Dalam era digital saat ini, keamanan siber menjadi topik yang semakin penting. Kejadian menarik datang dari seorang pelajar asal Lampung, yang berhasil menemukan celah keamanan di situs web milik badan antariksa ternama, NASA. Ini bukan hanya sebuah prestasi, tetapi juga menunjukkan potensi luar biasa dari generasi muda dalam menghadapi tantangan di dunia maya.
Riski Muhammad Ivan, seorang siswa di MAN 1 Bandar Lampung, secara tidak sengaja menemukan kerentanan yang memungkinkan akses ke dokumen-dokumen yang seharusnya bersifat rahasia. Kegiatan ini mengundang perhatian dan mendemonstrasikan bagaimana keterampilan yang tepat dapat menghasilkan dampak yang signifikan dalam pengamanan informasi vital.
Penemuan Kerentanan di Website NASA
Penemuan ini berlangsung ketika Riski memperdalam keilmuan di bidang keamanan siber.
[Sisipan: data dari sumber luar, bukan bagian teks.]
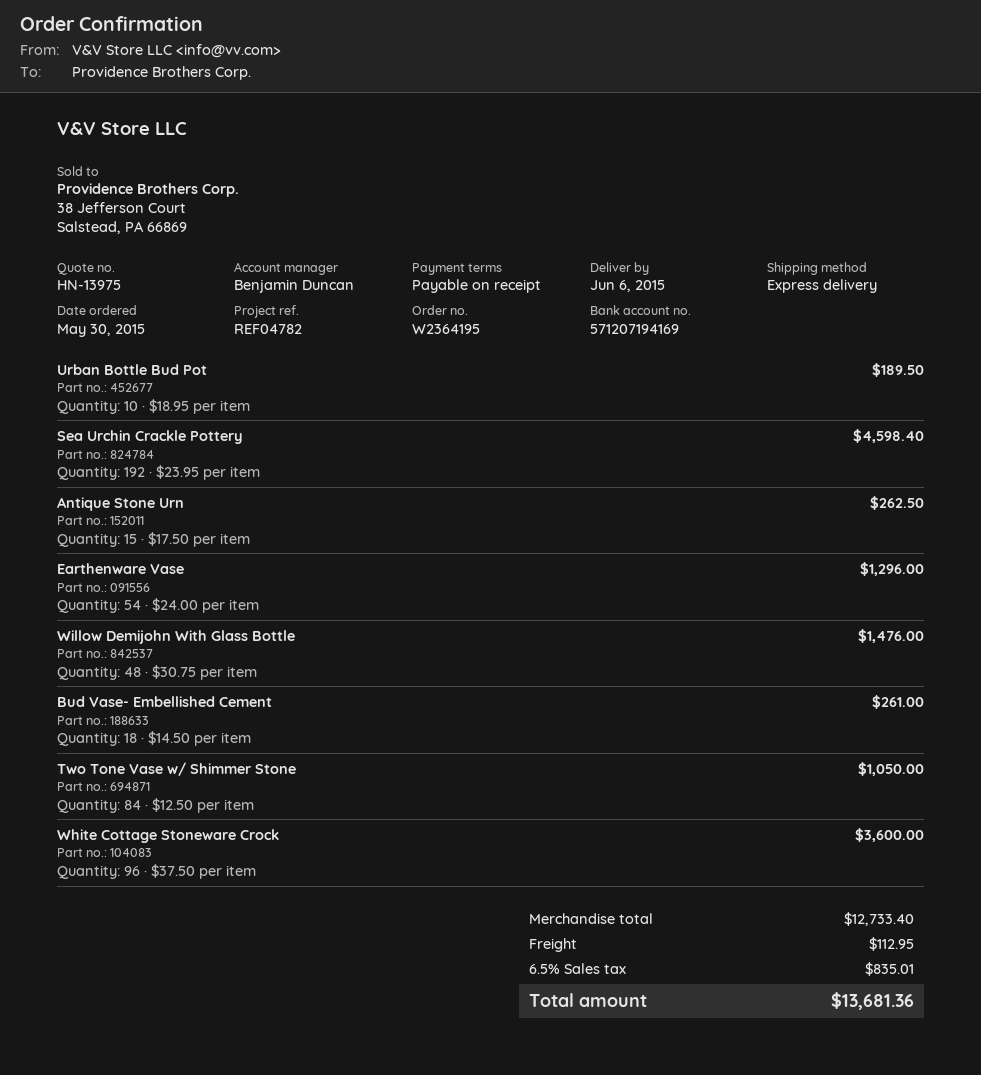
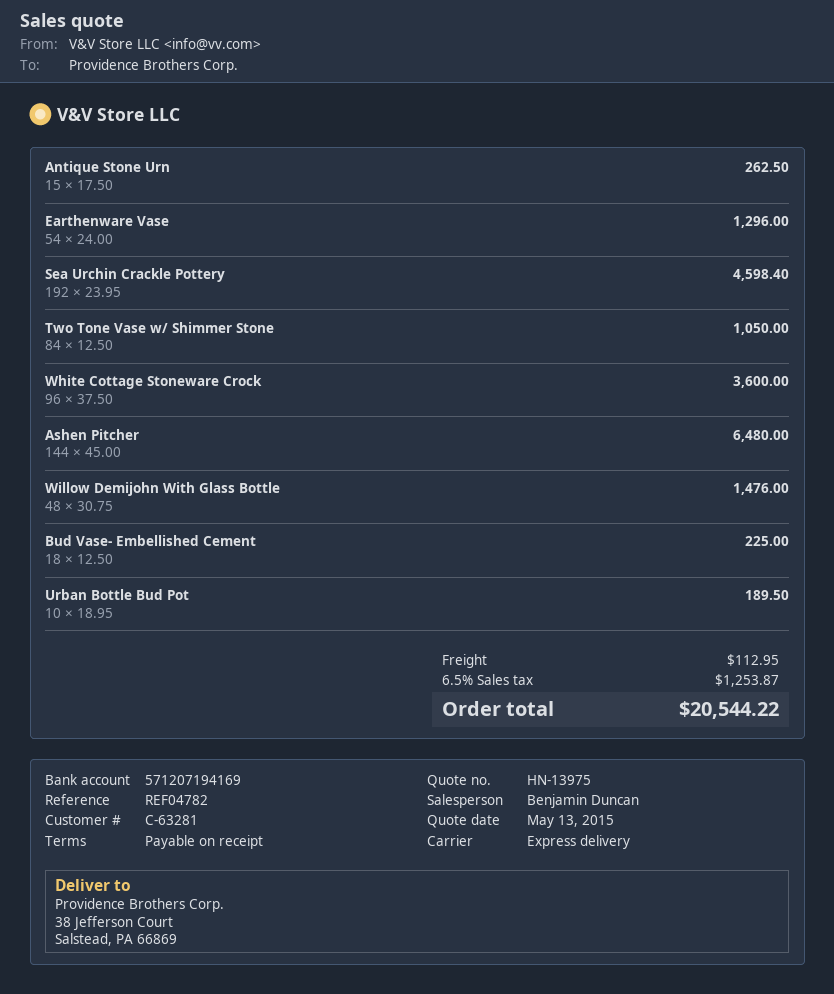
Bud Vase- Embellished Cement: 18 x 14.50 = 261.00 -> 18 x 12.50 = 225.00
Ashen Pitcher: none -> 144 x 45.00 = 6480.00
tax: 6.5% = 835.01 -> 6.5% = 1253.87
total: 13681.36 -> 20544.22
Melalui pembelajaran yang dia lakukan secara otodidak, ia mengeksplorasi berbagai subdomain yang terdapat di website NASA. Alih-alih berusaha untuk memanfaatkan celah tersebut untuk kepentingan pribadi, Riski justru melaporkannya kepada pihak NASA agar bisa segera ditangani.
“Saya melakukan penelusuran terhadap beberapa subdomain aktif di situs NASA dan menemukan adanya search bar tanpa filter yang aman. Ketika itu, saya memasukkan kata kunci ‘confidential’, dan sistem langsung menampilkan dokumen yang seharusnya tidak bisa diakses,” jelasnya. Hal ini menunjukkan pentingnya menerapkan filter pada sistem untuk mencegah akses tak berwenang terhadap informasi sensitif.
Reaksi dari Pihak NASA dan Penghargaan yang Diterima
Pihak NASA tidak hanya mengakui penemuan ini, tetapi juga memberikan penghargaan kepada Riski dalam bentuk sertifikat. Langkah ini merupakan bentuk apresiasi atas kontribusinya dalam peningkatan keamanan siber. “Saya memang berharap mendapatkan sertifikat untuk memperkuat CV saya sebagai pengalaman berharga,” katanya.
Riski memulai perjalanan ini setahun terakhir dengan menonton video tutorial di platform pendidikan dan membaca artikel-artikel terkait keamanan siber yang banyak beredar di media sosial. Keinginannya untuk belajar memang sangat besar, dan ia berusaha keras untuk mengasah keterampilannya di bidang ini. “Awalnya saya hanya belajar tentang pemrograman, tetapi saya merasa tertantang untuk mempelajari keamanan siber,” ujarnya.
Kisah Riski ini mengingatkan kita akan pentingnya peran generasi muda dalam dunia teknologi informasi. Dengan pemahaman dan keterampilan yang mumpuni, mereka memiliki potensi untuk membuat perubahan besar di masa depan.
Dalam menghadapi tantangan keamanan dunia maya, kolaborasi antara pihak pengelola situs dan individu berbakat seperti Riski sangat diperlukan. Dengan mengajarkan etika dan pemahaman tentang keamanan, kita bisa membangun masa depan yang lebih aman bagi semua pengguna internet.